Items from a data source
=======

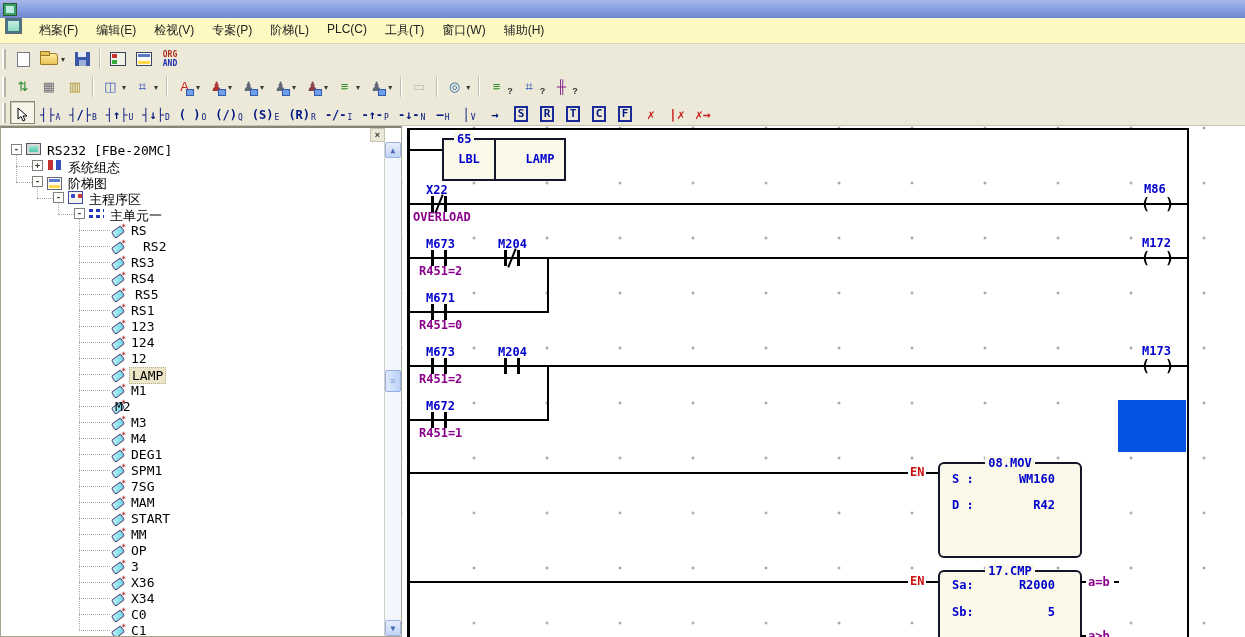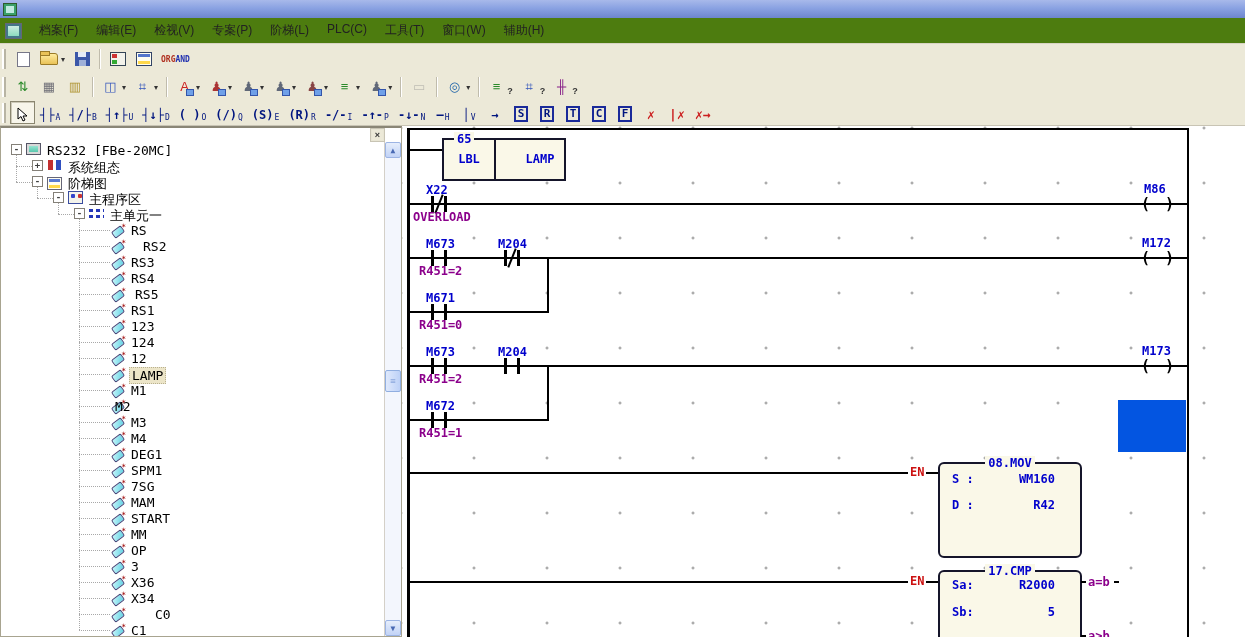--- a/index.html
+++ b/index.html
@@ -18,7 +18,7 @@
 
   
   #menubar { position:absolute; left:0; top:18px; width:1245px; height:26px;
-    background:#4d7c0f; border-bottom:1px solid #d8d4c4; display:flex; align-items:center; }
+    background:#fef9c3; border-bottom:1px solid #d8d4c4; display:flex; align-items:flex-start; }
   #menu-appicon { width:17px; height:16px; margin:0 8px 0 5px; border:1px solid #667;
     background:linear-gradient(#d8f0e8,#7fd8b8); box-shadow:inset 0 0 0 2px #478; }
   .menu-item { font-size:12px; color:#222; padding:4px 9px; cursor:default; white-space:nowrap; }

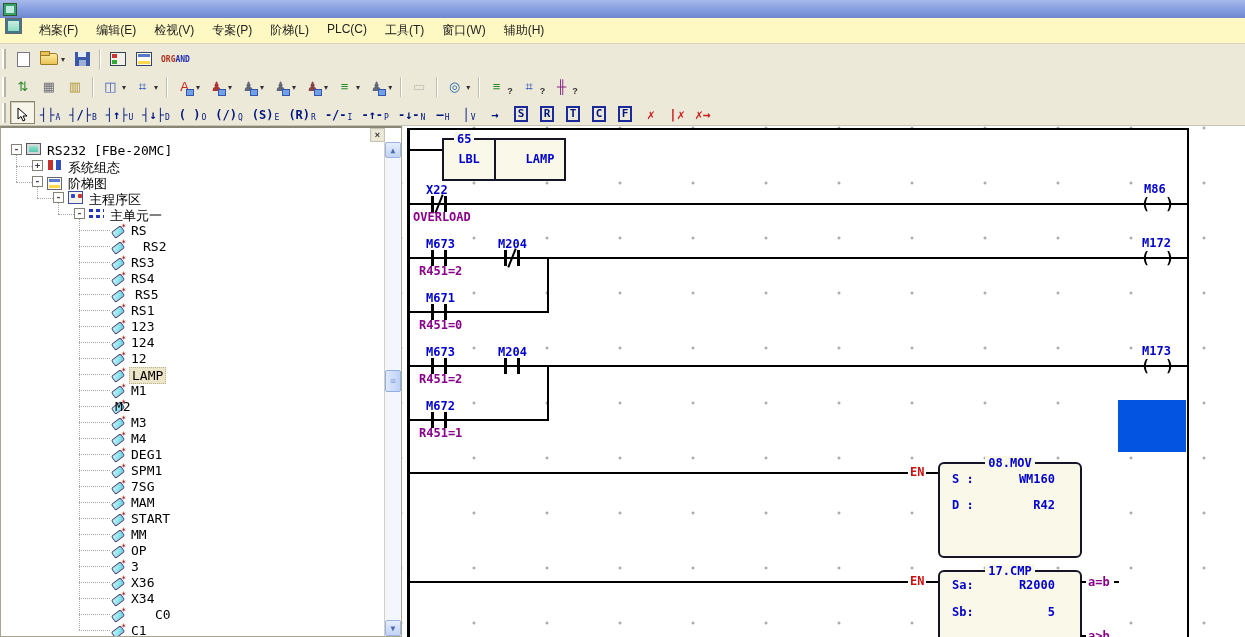--- a/index.html
+++ b/index.html
@@ -50,7 +50,7 @@
   .i-ladwin { width:16px; height:14px; border:1px solid #346; background:#fffef0; position:relative; }
   .i-ladwin::before { content:""; position:absolute; left:1px; top:1px; right:1px; height:3px; background:#5577cc; }
   .i-ladwin::after { content:""; position:absolute; left:1px; bottom:1px; right:1px; height:3px; background:#ffd84a; }
-  .i-organd { display:flex; flex-direction:row; line-height:8px;
+  .i-organd { display:flex; flex-direction:column; line-height:8px;
     font:bold 8px "DejaVu Sans Mono",monospace; }
   .i-organd .org { color:#b03020; } .i-organd .and { color:#2030b0; }
 

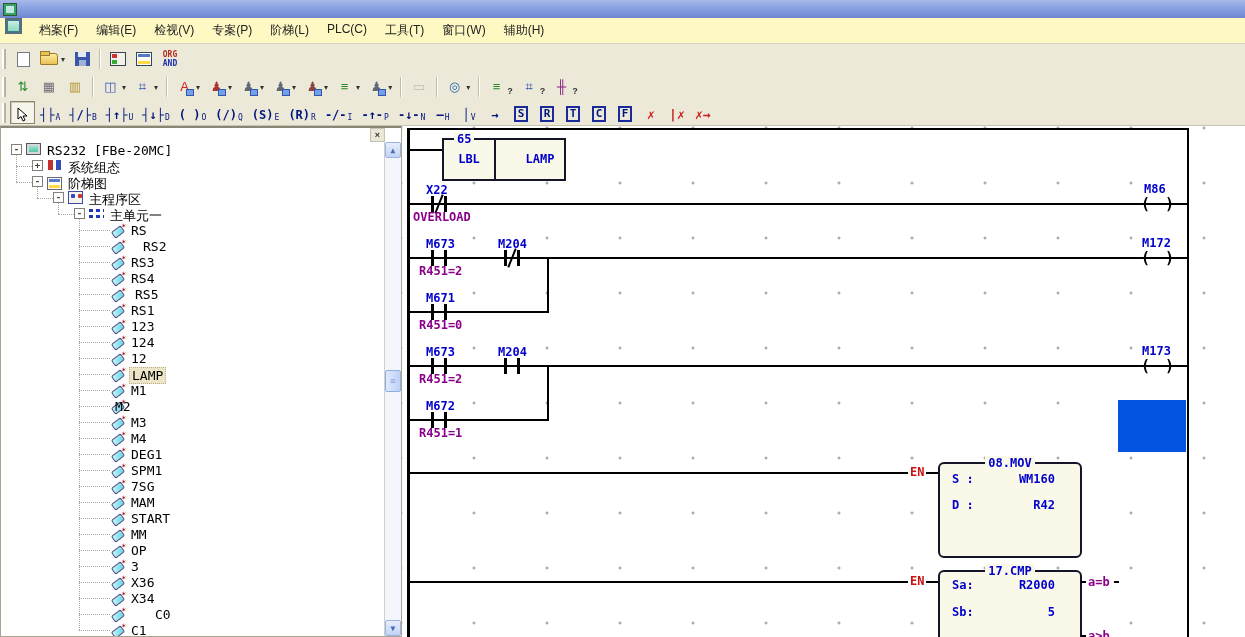--- a/index.html
+++ b/index.html
@@ -644,7 +644,7 @@
             <span class="ti-tag"></span>
             <span class="ti-star">✶</span>
           </span>
-          <span class="tlabel" style="left: 128px; margin-left: 24px;">C0</span>
+          <span class="tlabel" style="left: 128px;">C0</span>
         </div>
         <div class="tree-row" style="top: 494px;">
           <div class="stub" style="left: 78px; top: 8px; width: 31px;"></div>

=======

### Aim of the task
Set down the entries above word for word, but drop any image.

### The answer
--- a/index.html
+++ b/index.html
@@ -18,7 +18,7 @@
 
   
   #menubar { position:absolute; left:0; top:18px; width:1245px; height:26px;
-    background:#4d7c0f; border-bottom:1px solid #d8d4c4; display:flex; align-items:center; }
+    background:#fef9c3; border-bottom:1px solid #d8d4c4; display:flex; align-items:flex-start; }
   #menu-appicon { width:17px; height:16px; margin:0 8px 0 5px; border:1px solid #667;
     background:linear-gradient(#d8f0e8,#7fd8b8); box-shadow:inset 0 0 0 2px #478; }
   .menu-item { font-size:12px; color:#222; padding:4px 9px; cursor:default; white-space:nowrap; }

--- a/index.html
+++ b/index.html
@@ -50,7 +50,7 @@
   .i-ladwin { width:16px; height:14px; border:1px solid #346; background:#fffef0; position:relative; }
   .i-ladwin::before { content:""; position:absolute; left:1px; top:1px; right:1px; height:3px; background:#5577cc; }
   .i-ladwin::after { content:""; position:absolute; left:1px; bottom:1px; right:1px; height:3px; background:#ffd84a; }
-  .i-organd { display:flex; flex-direction:row; line-height:8px;
+  .i-organd { display:flex; flex-direction:column; line-height:8px;
     font:bold 8px "DejaVu Sans Mono",monospace; }
   .i-organd .org { color:#b03020; } .i-organd .and { color:#2030b0; }
 

--- a/index.html
+++ b/index.html
@@ -644,7 +644,7 @@
             <span class="ti-tag"></span>
             <span class="ti-star">✶</span>
           </span>
-          <span class="tlabel" style="left: 128px; margin-left: 24px;">C0</span>
+          <span class="tlabel" style="left: 128px;">C0</span>
         </div>
         <div class="tree-row" style="top: 494px;">
           <div class="stub" style="left: 78px; top: 8px; width: 31px;"></div>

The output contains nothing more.